Thursday, July 30, 2009

You Do The Math - Cell Phone Chargers Cause Global Warming

So I heard recently that kids' cell phone chargers are using up the world's energy supplies, and creating a big carbon footprint that will cause global warming. The helpful hints are for you to "stomp out" those carbon footprints, and tell your kids to unplug the chargers when not in use. Or ground your kid for a week.

Tell your kids not to worry, we'll put their fears to rest. And you can un-ground them, because today, You Do The Math!

I just happen to have a year old Motorola that has a 500 milliamp "wall wart", aka transformer, which supplies 5 volts to the cell phone for charging. Before doing any math, we have to realize that 500 milliamps is actually 1/2 amp. What you do is multiply volts by amps to determine watts. So, this should supply about 2.5 watts to the cell phone.

Compare that to your energy saving, 25 watt, spiral, fluorescent light bulb, and you can guess where this is headed.



However, the wall warts have heat losses in the transformer, and use more energy than they supply the phone. When tested at the wall outlet, my meter tells me it uses 28.9 milliamps while charging. Since the wall supplies us with 120 volts, we multiply the two, and get about 3.5 watts.

To calculate energy use, simply multiply power by time. If I charge this cell phone for 10,429 hours at 3.5 watts it will use 36.5 kilowatt-hours of energy. This is the same amount of energy in a gallon of gasoline. At least, that's what you will be billed for. The actual energy used is about 3.7 times that amount. In a previous installment of You Do The Math I used Department of Energy statistics to determine that the US's coal powered utilities as a whole are between 22% and 32% efficient, depending on the type of coal they use. (Interestingly, that's the same range as cars' and trucks' gasoline engines.)
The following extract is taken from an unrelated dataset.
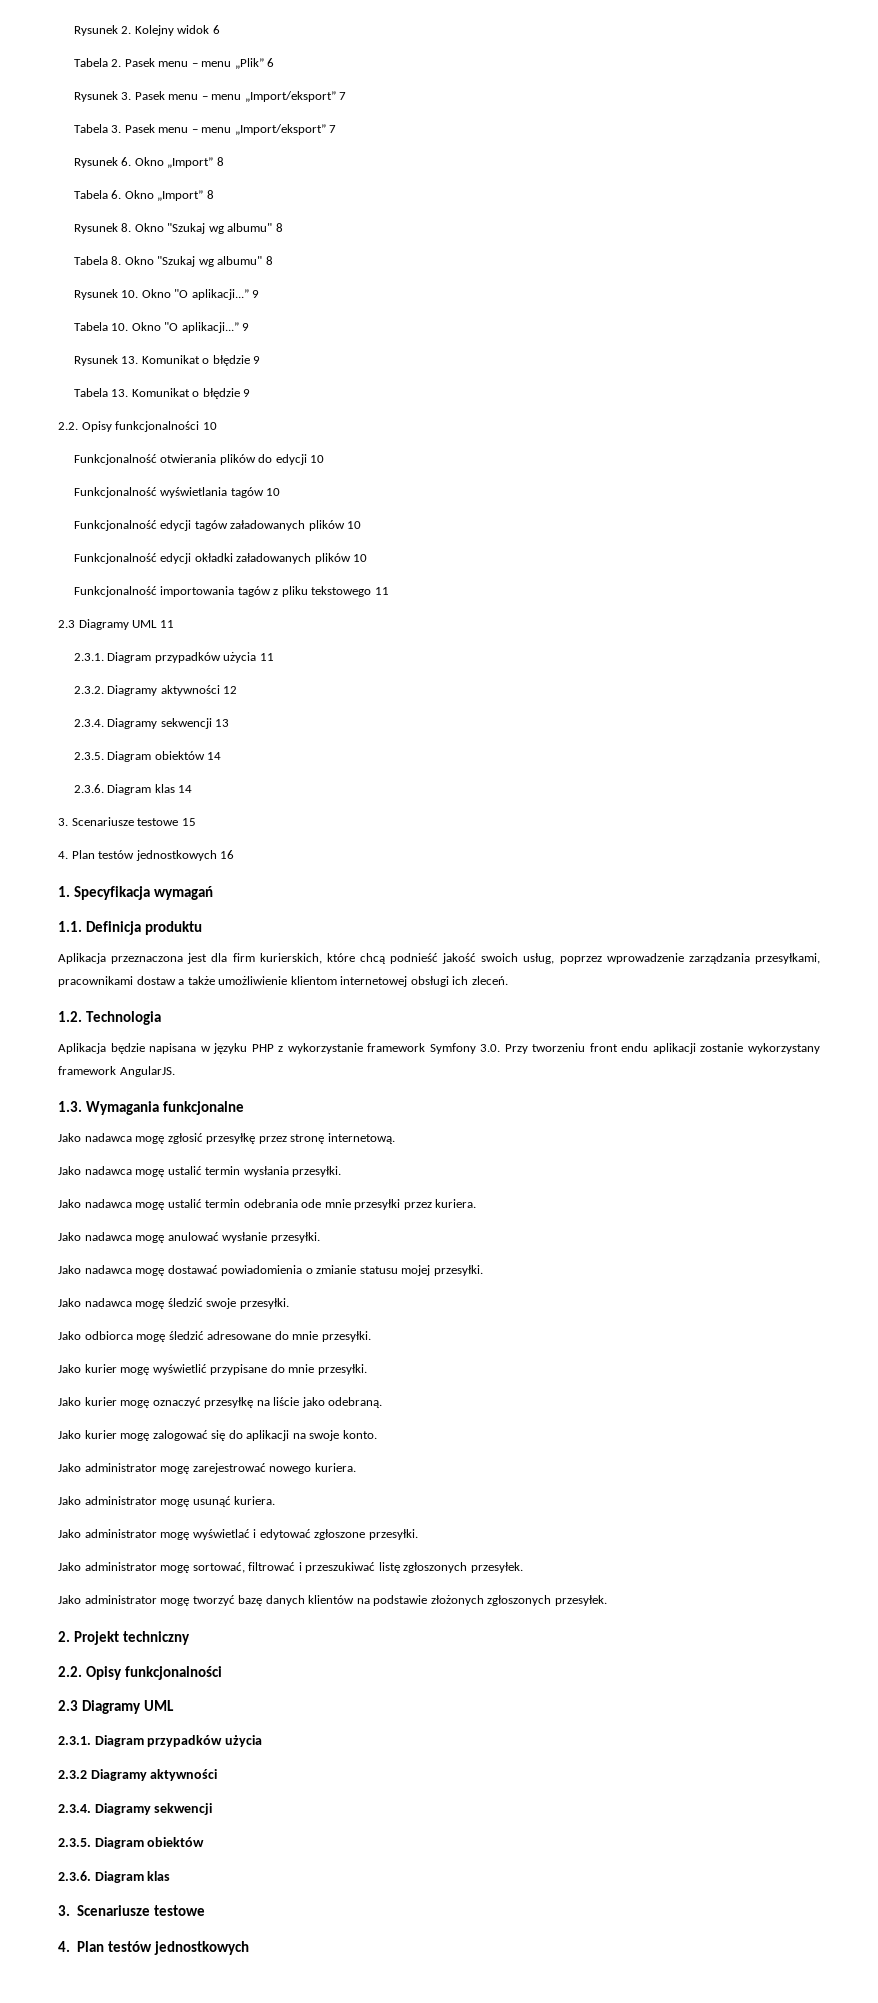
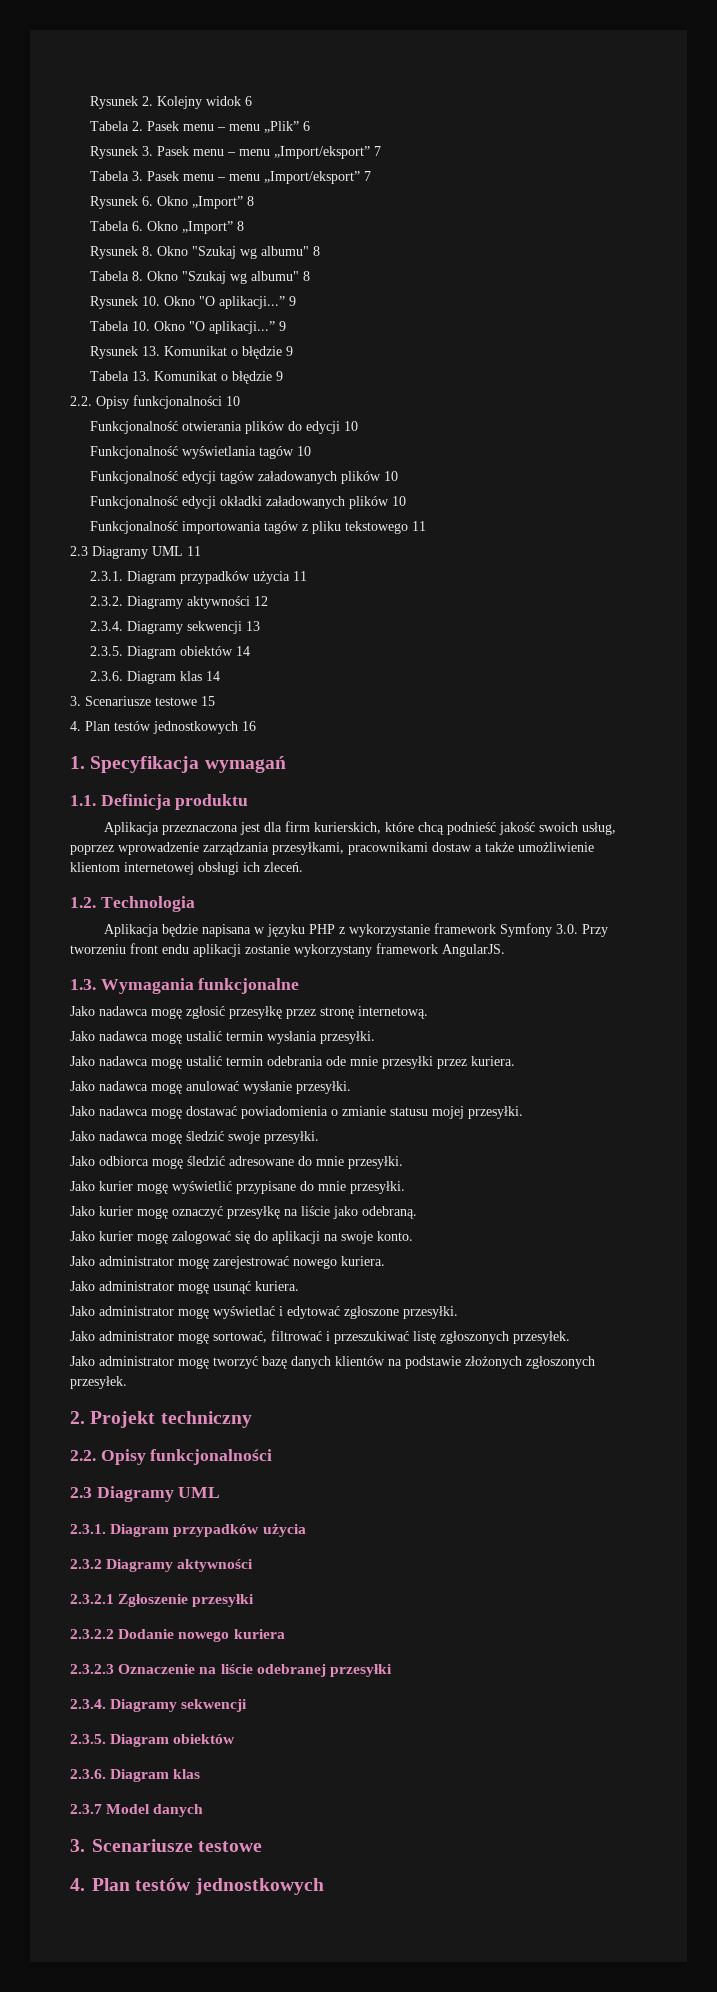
+ 2.3.2.1 Zgłoszenie przesyłki
+ 2.3.2.2 Dodanie nowego kuriera
+ 2.3.2.3 Oznaczenie na liście odebranej przesyłki
+ 2.3.7 Model danych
If you take the average of 27%, this means that your utility probably uses 3.7 units of energy for every 1 unit you get out of your wall outlet. Take the 10,428 hours of cell phone charging, divide by 3.7, and we get 2,819 hours. This is how long it takes to use the same amount of energy in a gallon of gas.

Assuming your cell phone is similar, charging it for 7 hours a week (pretend you talk as much as your 13 year old daughter), it will take about 403 weeks, or about 7.75 years to use up a gallon of gas. If your squawk-box-for-a-daughter rides her bicycle 20 miles in the next 8 years, she made up for all her yappin, because she saved a gallon of gas.

Ah, but what about leaving it plugged in 24 hours a day? My charger uses 0.45 milli-amps when the phone is not attached. Multiply by 120 volts, and that's 0.054 watts. Divide 36.5 kilowatt-hours by 0.054 watts, divide by 3.7, and we get 182,683 hours.

What did you say? Yes, 182 THOUSAND hours. So, your daughter can leave a cell phone like this one plugged in for 7,612 days, or about 21 years, to equal a gallon of gas. By that time, you'll be worried about which junior high your daughter is planning to send your grand kids.



Some of you are asking, "What about my husband's huge cell phone that is essentially a hand held computer? Don't those use a lot more power?" I'm sure they do, since they play music, have lots of processing power, lots of memory, lots of internet surfing, and lots of video downloads. So, I tested a first generation iPhone that does all that, which went on the market in 2008.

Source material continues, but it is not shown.